# 3TB External HDD for my Bolt



## drrich0216 (Aug 29, 2016)

Thanks to all who gave me advice regarding how to do this, as well as Intellibeam for making a video that accurately and clearly shows how to get the bolt apart.

Upon receiving my 500gig Bolt, I purchased an esata to sata cable, a western digital green (AV) 3 tb HDD, and an external enclosure. If there was more room in the Bolt case, the swap would have taken five minutes, because it was really plug and play, the HDD formatted itself.
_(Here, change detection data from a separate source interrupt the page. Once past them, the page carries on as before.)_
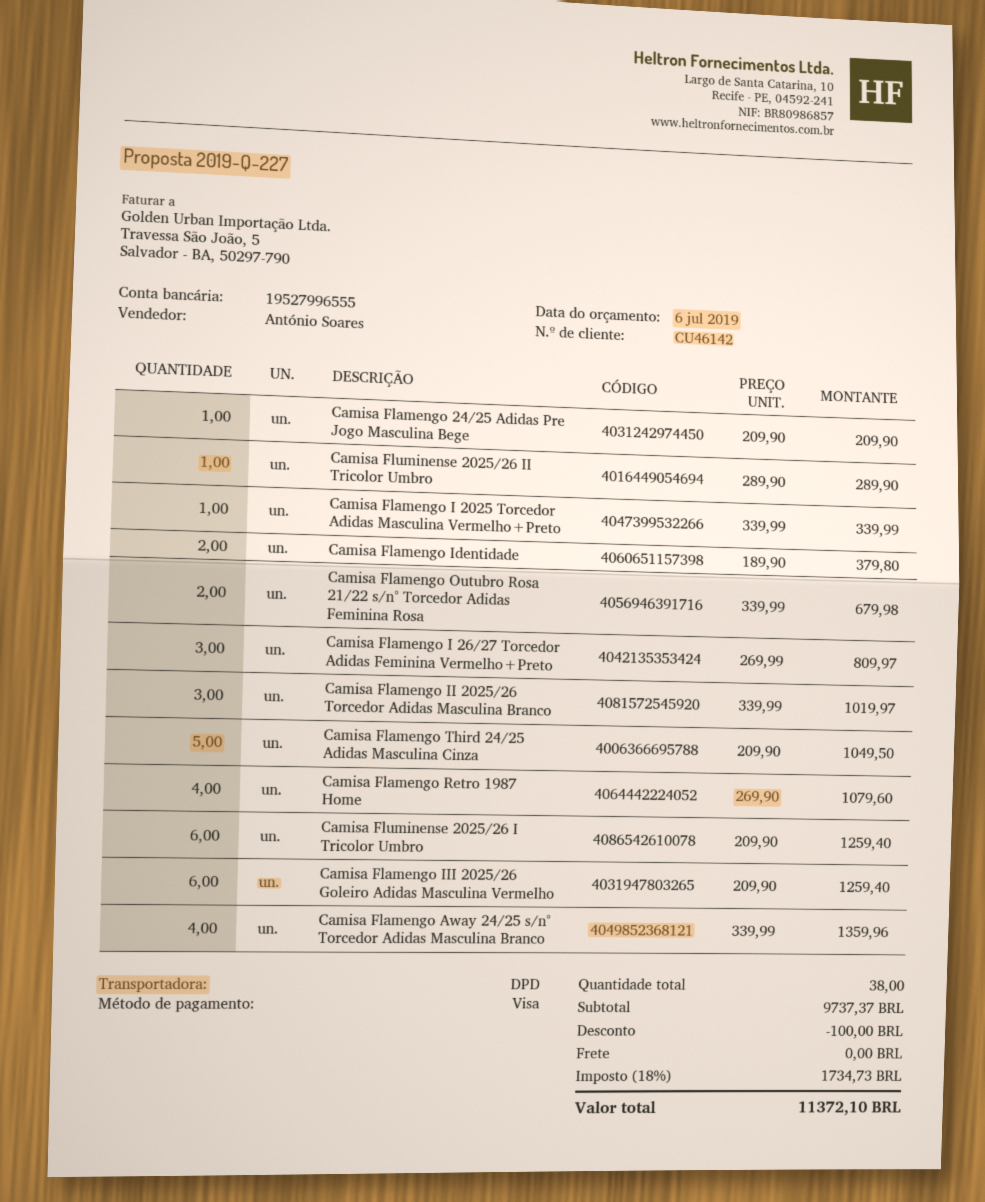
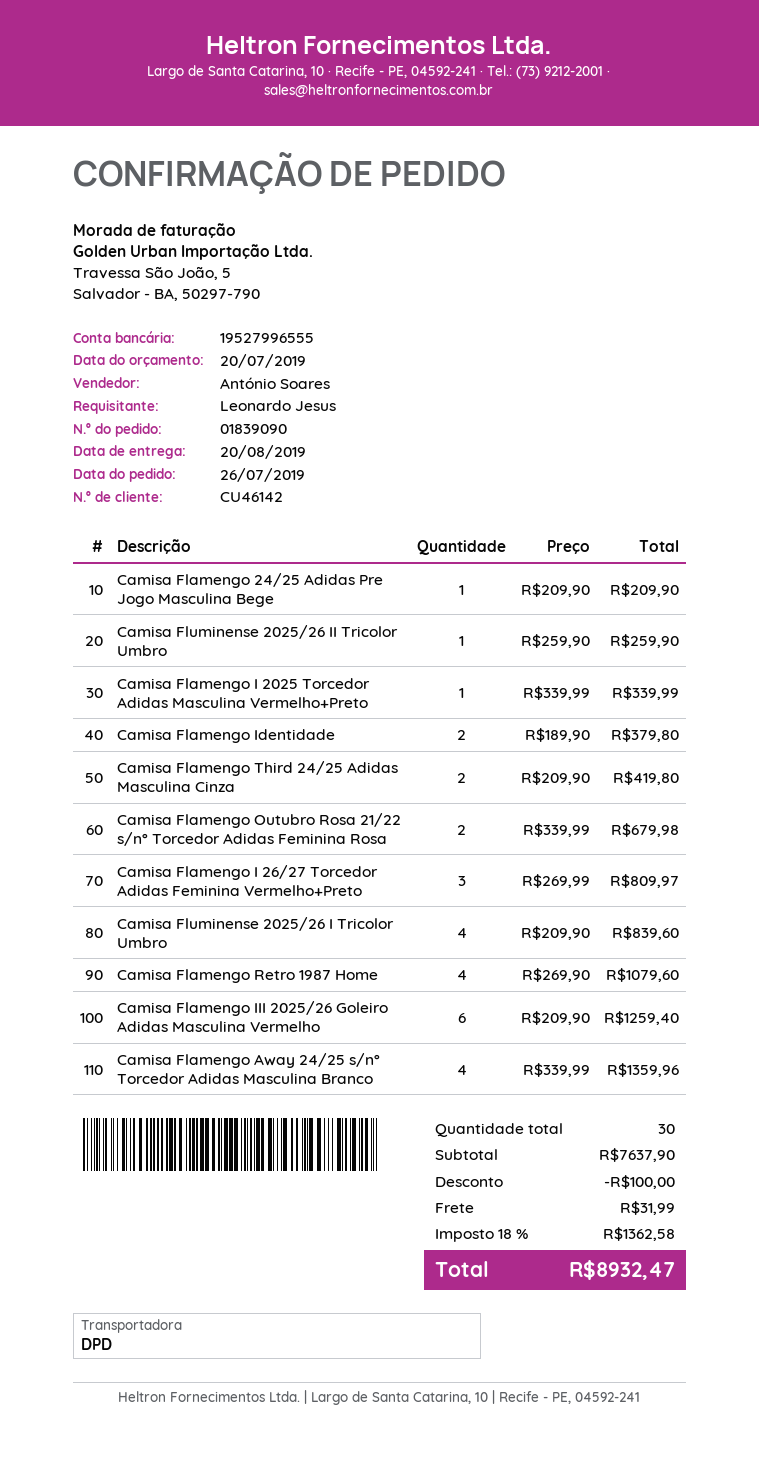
quote date: 2019-07-06 -> 2019-07-20
Camisa Fluminense 2025/26 II Tricolor Umbro: 1 x 289.90 = 289.90 -> 1 x 259.90 = 259.90
Camisa Flamengo II 2025/26 Torcedor Adidas Masculina Branco: 3 x 339.99 = 1019.97 -> none
Camisa Flamengo Third 24/25 Adidas Masculina Cinza: 5 x 209.90 = 1049.50 -> 2 x 209.90 = 419.80
Camisa Fluminense 2025/26 I Tricolor Umbro: 6 x 209.90 = 1259.40 -> 4 x 209.90 = 839.60
total quantity: 38 -> 30
subtotal: 9737.37 -> 7637.90
shipping: 0.00 -> 31.99
tax: 18% = 1734.73 -> 18% = 1362.58
total: 11372.10 -> 8932.47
What WAS more difficult than the HDD swap was EDITING the ten or so darn clips that I took with my camcorder. Holy cow, it was almost impossible. In the end I discarded the external audio track that I took on my Zoom, and did a speeded up version of the install, quite simply because if I didn't, the video would have never made it to you tube.

See link to you tube video below

R


----------



## spaldingclan (Aug 22, 2012)

why not just put a 3tb drive internal?


----------



## aaronwt (Jan 31, 2002)

I had been wondering how you made the opening in the top of the case.


----------



## drrich0216 (Aug 29, 2016)

aaronwt said:


> I had been wondering how you made the opening in the top of the case.


It actually worked really well. The hot screwdriver easily and quickly melted through the plastic, and I was able to Center the hole exactly above the SATA port so if my cable ever fails I can easily replace it without opening the Bolt again


----------



## drrich0216 (Aug 29, 2016)

spaldingclan said:


> why not just put a 3tb drive internal?


Because from what I have read, it's impossible to find the same drive TiVo uses in the bolt plus, and with the external hdd I have control over heat, and can reuse the drive and enclosure should my TiVo ever fail o work


----------



## aaronwt (Jan 31, 2002)

drrich0216 said:


> Because from what I have read, it's impossible to find the same drive TiVo uses in the bolt plus, and with the external hdd I have control over heat, and can reuse the drive and enclosure should my TiVo ever fail o work


??? i did a quick search last week and found several places to purchase that 3TB WD drive from. It was just $300+


----------



## drrich0216 (Aug 29, 2016)

aaronwt said:


> ??? i did a quick search last week and found several places to purchase that 3TB WD drive from. It was just $300+


You are a better Googler than I am! I couldn't find the drive any place for sale in the United States. I saw it a couple of places in England but no place around here at any cost. Either way it doesn't matter because that price is out of control


----------



## JCN (Feb 4, 2016)

aaronwt said:


> ??? i did a quick search last week and found several places to purchase that 3TB WD drive from. It was just $300+


Just ordered 2 for my Bolts.

NOT!


----------